南山亦点头回应,飞儿尚小不懂,可刘启福听说是皇子便拱着身子头低的更深了,他一个在市井里摆摊卖杂货的,王府大门都不敢正经瞧一眼,如今竟还进来了!内心早已是诚惶诚恐,现在又来了一个三皇子,内心‘阿弥陀佛’的喊了一遍又一遍,待人走到跟前‘扑通’一声就跪了下去。却又瞥见南山站的笔直,伸手去拉,又怕被瞧见,一下不知如何是好,惶恐的跪在那里大气不敢出。

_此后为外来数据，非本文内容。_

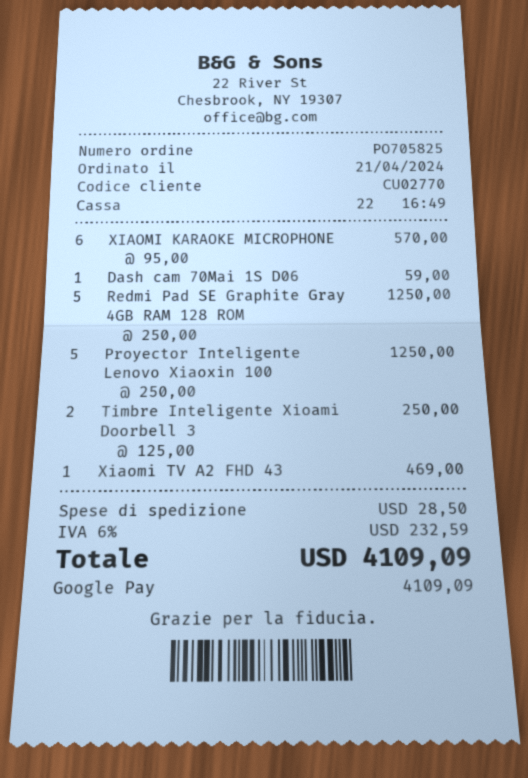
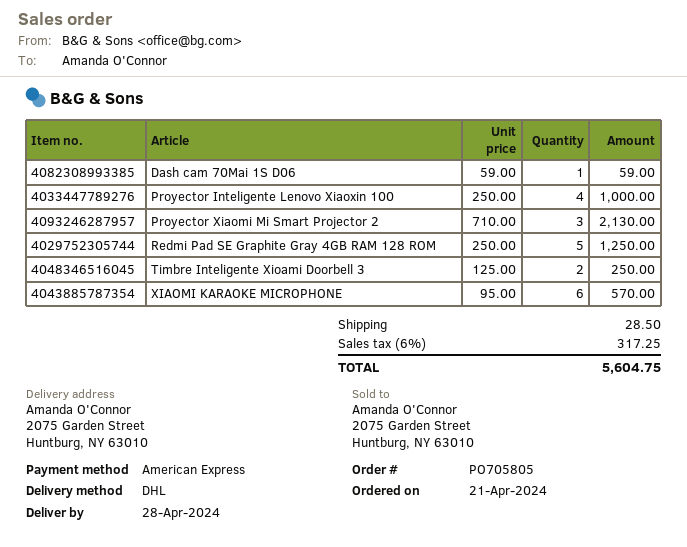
order number: PO705825 -> PO705805
payment method: Google Pay -> American Express
Proyector Inteligente Lenovo Xiaoxin 100: 5 x 250.00 = 1250.00 -> 4 x 250.00 = 1000.00
Xiaomi TV A2 FHD 43: 1 x 469.00 = 469.00 -> none
Proyector Xiaomi Mi Smart Projector 2: none -> 3 x 710.00 = 2130.00
tax: 6% = 232.59 -> 6% = 317.25
total: 4109.09 -> 5604.75

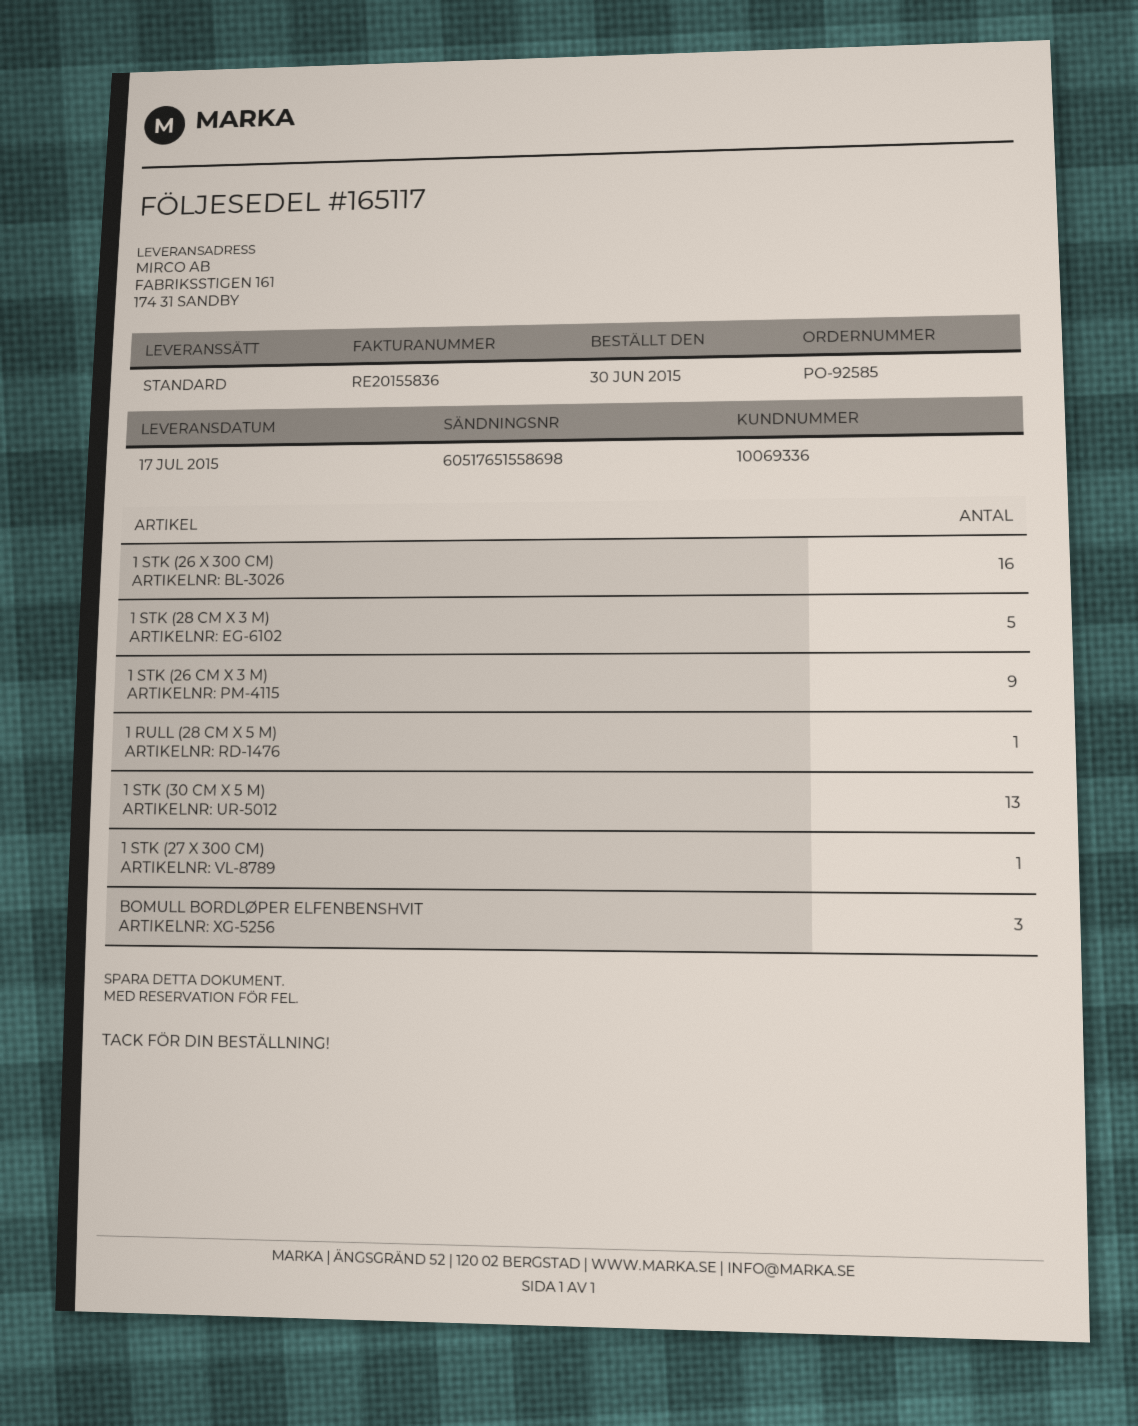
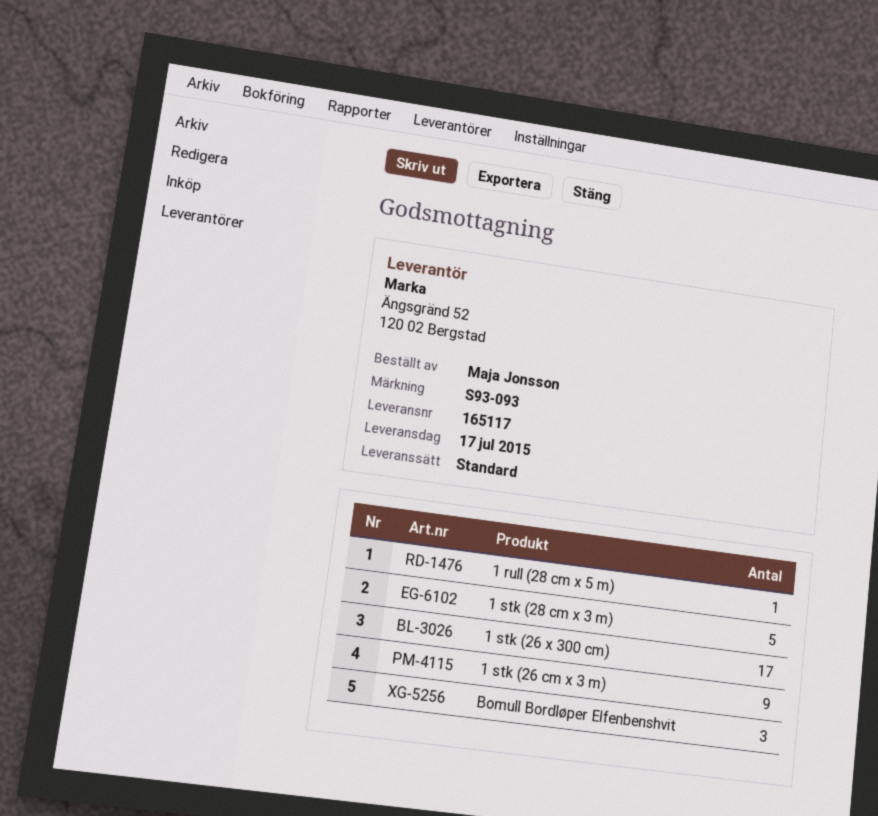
1 STK (26 X 300 CM): 16 -> 17
1 STK (30 CM X 5 M): 13 -> none
1 STK (27 X 300 CM): 1 -> none

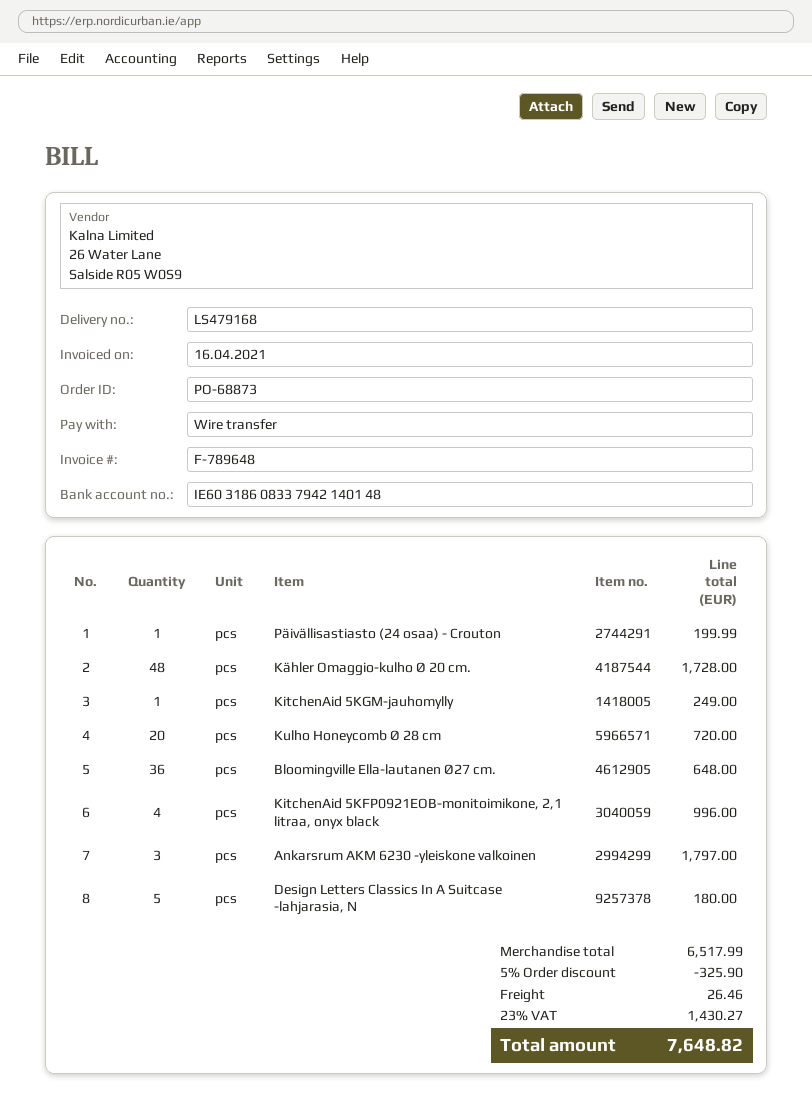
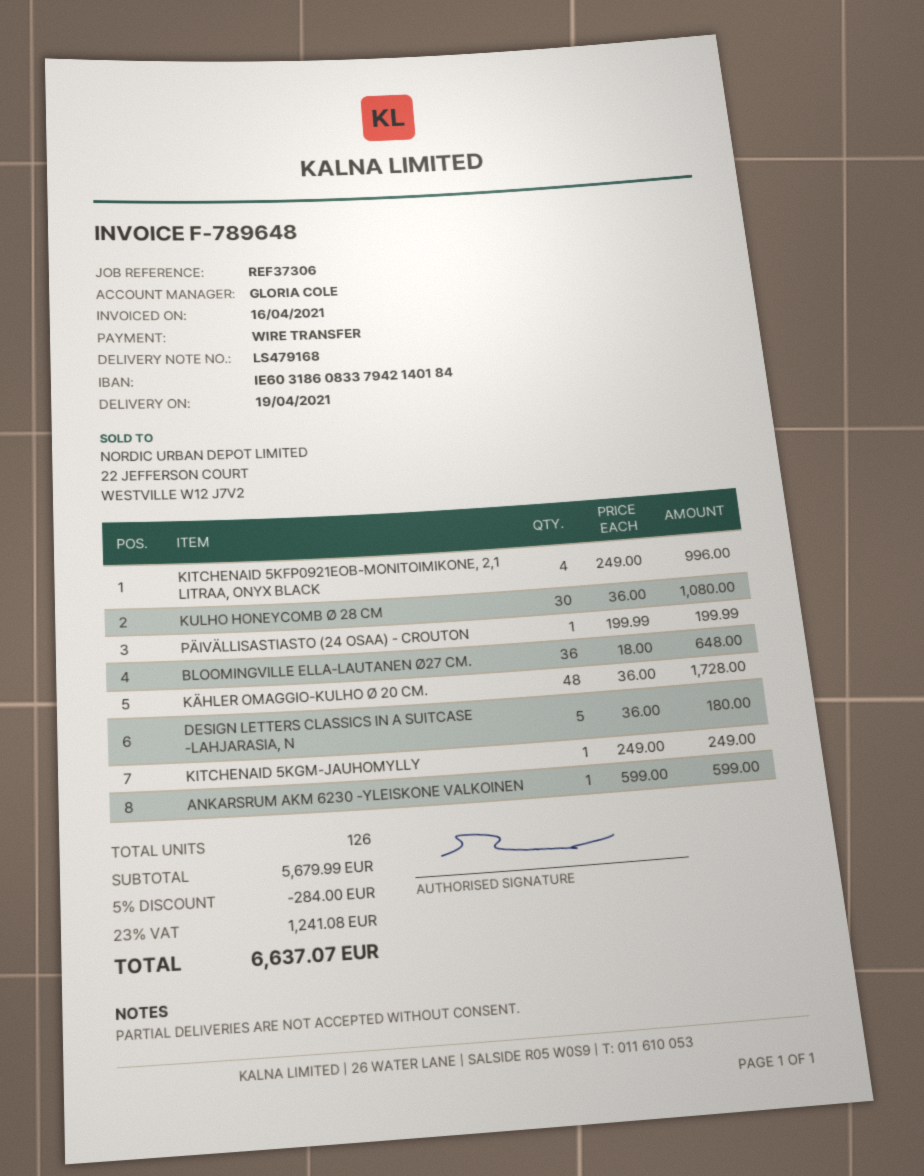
bank account: IE60318608337942140148 -> IE60318608337942140184
Kulho Honeycomb Ø 28 cm: 20 for 720.00 -> 30 for 1080.00
Ankarsrum AKM 6230 -yleiskone valkoinen: 3 for 1797.00 -> 1 for 599.00
subtotal: 6517.99 -> 5679.99
discount: 5% = 325.90 -> 5% = 284.00
shipping: 26.46 -> none
tax: 23% = 1430.27 -> 23% = 1241.08
total: 7648.82 -> 6637.07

南山赶紧伸手去拽他,“起来吧刘大哥,人已经走远了。”
刘启福卷起衣袖擦着额头的汗,直道:“好,好,好好......”
回屋后,王府的人来传话。
“我家王爷说了既然是先生的朋友自是可以在王府住下的,先生不必介怀。”
南山回礼道:“那便就多有叨扰了。”
人走后,刘启福拽了他的袖子小声说道:“这王府的管家对你倒是客气呢?”
“也还好,有什么不妥吗?”其实也就是面上功夫。
刘启福捻着衣布若有所思,“也没有什么不妥......我一直没有问你,南山你姓甚?”
南山摇摇头说道:“并无姓氏。”
刘启福似是有些惊讶,“其他人也没有问过吗?”
南山仔细想想确实没有,这一想倒想明白为何刘启福会这样问了。
山下的人都有姓有名到了年纪还会提字,几大显赫的家族都以自己的姓氏为傲,就像裴家。
在这里只要你提及裴姓旁人自然而然的会对你高看几分,若是裴氏家族上了族谱的那便是高门显贵,镀金镶银般的贤身贵体。就算是裴家的侍从出门那也是沾着贵气受人仰慕的。
像王府这种门户就更不用说了,自是这长子县城人人高不可攀的。
他这种没姓的就只能算是散野术士,是最为被人看不起的。王府对他的待遇呈现两极化,虽觉得尴尬但也是必然的。
南山对这件事看的淡然,回答的也坦诚:“姓氏大都是父母给的吧,我不曾有过。”
刘启福有些尴尬以为提了南山的伤心事,一个劲的摆手安慰道:“我......我不是那意思,我的意思是,我,我就是想多了解你一下,我......”
“噗.....看你紧张的,我又没说什么那些虚无缥缈的东西我从来不想也从来不在乎。你也不必太过当真。”
南山的一席话让刘启福放心不少。这个一直在他身边画画写字的少年虽有时烂漫好动,但多数时候沉稳内敛,伶俐的让他时常想起家中的两个幼子,若日后也能长成他这样的也算是有所成了。